→ YOUR GOAL
Using the listing below, work out how many lines include the word "combo". Only the number is to be given.

→ PROVIDED DATA
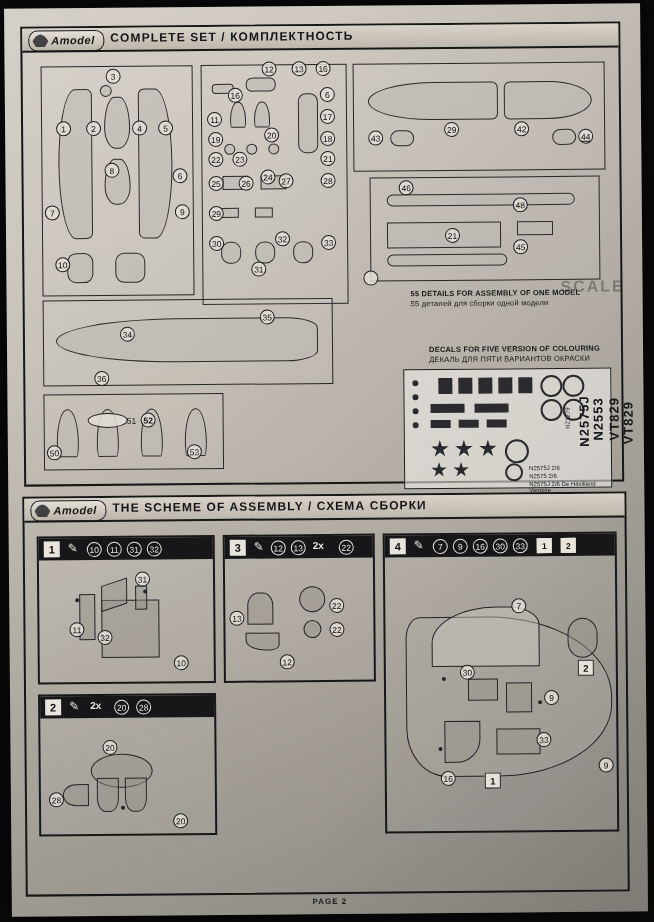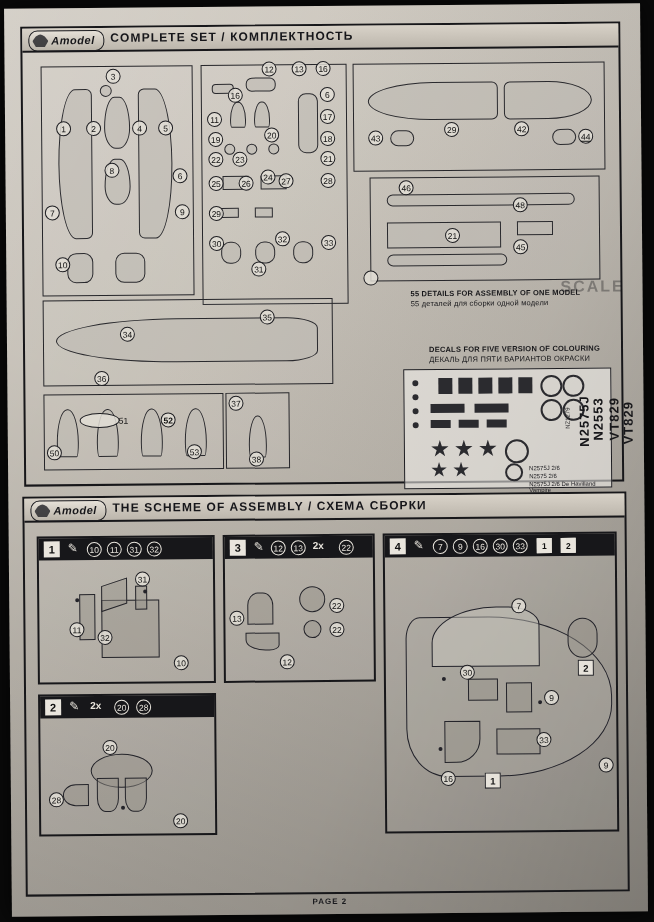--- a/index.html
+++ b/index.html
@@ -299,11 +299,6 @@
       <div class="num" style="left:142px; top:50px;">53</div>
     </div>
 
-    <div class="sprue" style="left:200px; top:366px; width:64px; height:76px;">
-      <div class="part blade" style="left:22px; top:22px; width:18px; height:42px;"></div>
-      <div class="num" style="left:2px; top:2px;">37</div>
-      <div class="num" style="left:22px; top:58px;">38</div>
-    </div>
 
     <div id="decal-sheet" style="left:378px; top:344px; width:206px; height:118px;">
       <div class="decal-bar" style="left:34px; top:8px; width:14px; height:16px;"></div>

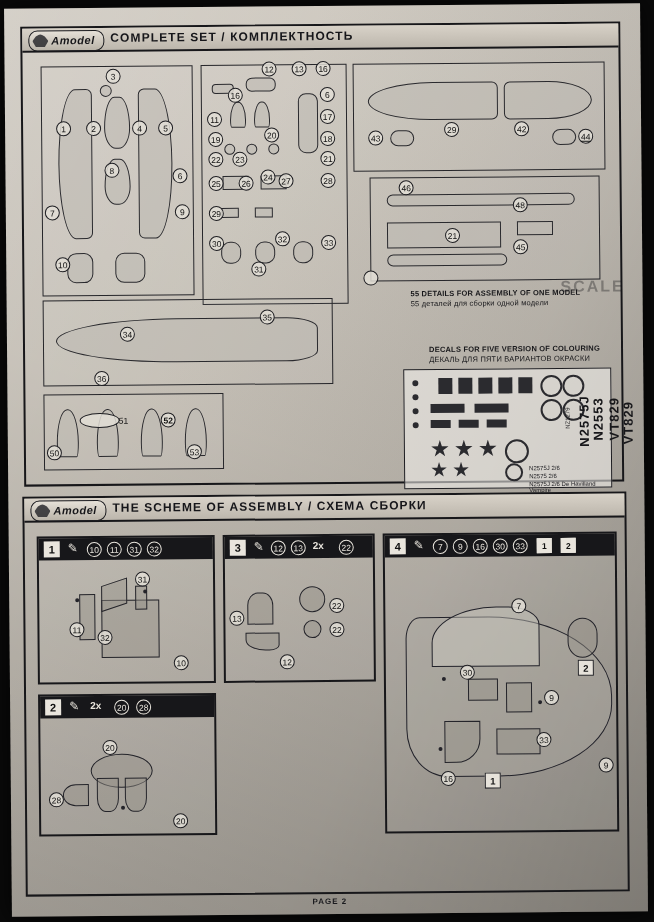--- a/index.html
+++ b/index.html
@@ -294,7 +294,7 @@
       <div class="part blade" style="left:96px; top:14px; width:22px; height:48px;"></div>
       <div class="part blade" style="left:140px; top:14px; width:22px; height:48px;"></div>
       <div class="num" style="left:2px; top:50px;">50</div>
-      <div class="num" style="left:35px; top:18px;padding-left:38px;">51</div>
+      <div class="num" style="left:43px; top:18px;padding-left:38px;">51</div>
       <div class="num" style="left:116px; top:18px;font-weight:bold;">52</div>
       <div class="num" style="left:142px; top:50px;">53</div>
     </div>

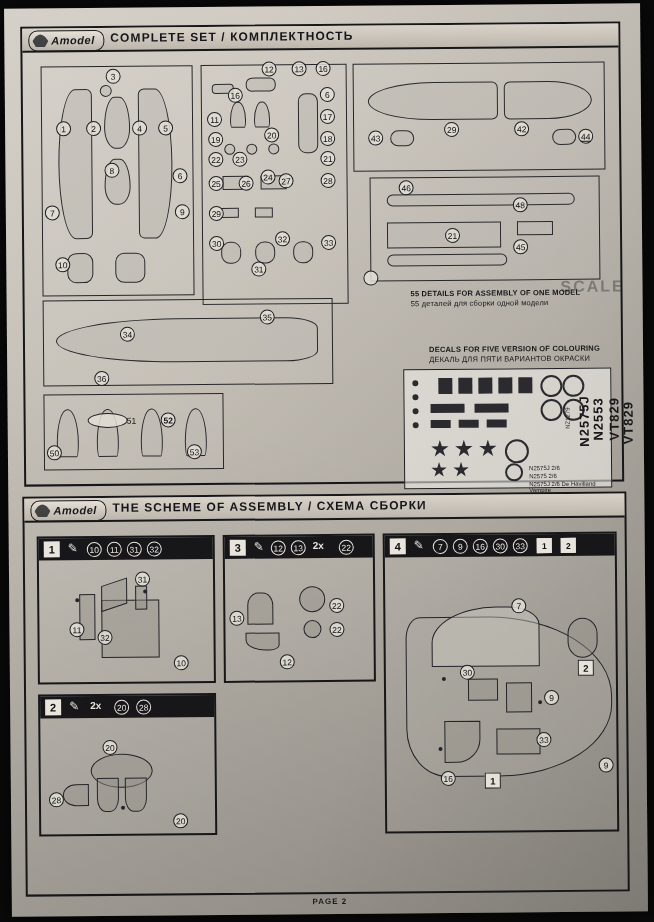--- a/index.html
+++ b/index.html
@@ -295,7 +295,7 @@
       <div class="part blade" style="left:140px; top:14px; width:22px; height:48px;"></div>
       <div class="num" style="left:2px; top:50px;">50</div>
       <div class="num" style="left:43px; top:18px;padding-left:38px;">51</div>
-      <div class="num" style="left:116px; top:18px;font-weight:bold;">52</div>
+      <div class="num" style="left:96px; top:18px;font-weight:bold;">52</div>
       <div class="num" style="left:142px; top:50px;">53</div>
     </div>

--

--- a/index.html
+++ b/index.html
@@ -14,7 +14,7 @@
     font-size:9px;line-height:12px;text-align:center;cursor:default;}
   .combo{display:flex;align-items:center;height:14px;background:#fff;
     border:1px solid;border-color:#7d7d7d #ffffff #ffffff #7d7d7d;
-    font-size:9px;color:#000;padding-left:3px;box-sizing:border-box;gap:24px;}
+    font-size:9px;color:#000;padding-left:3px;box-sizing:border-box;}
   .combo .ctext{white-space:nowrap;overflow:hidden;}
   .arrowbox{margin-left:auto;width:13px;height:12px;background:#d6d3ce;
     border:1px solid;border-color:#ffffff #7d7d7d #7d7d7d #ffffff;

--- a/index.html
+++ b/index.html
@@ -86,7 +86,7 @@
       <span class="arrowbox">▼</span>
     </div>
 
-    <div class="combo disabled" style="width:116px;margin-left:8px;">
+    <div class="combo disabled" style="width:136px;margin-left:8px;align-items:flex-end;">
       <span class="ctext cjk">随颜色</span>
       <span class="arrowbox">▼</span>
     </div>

→ TASK RESPONSE
4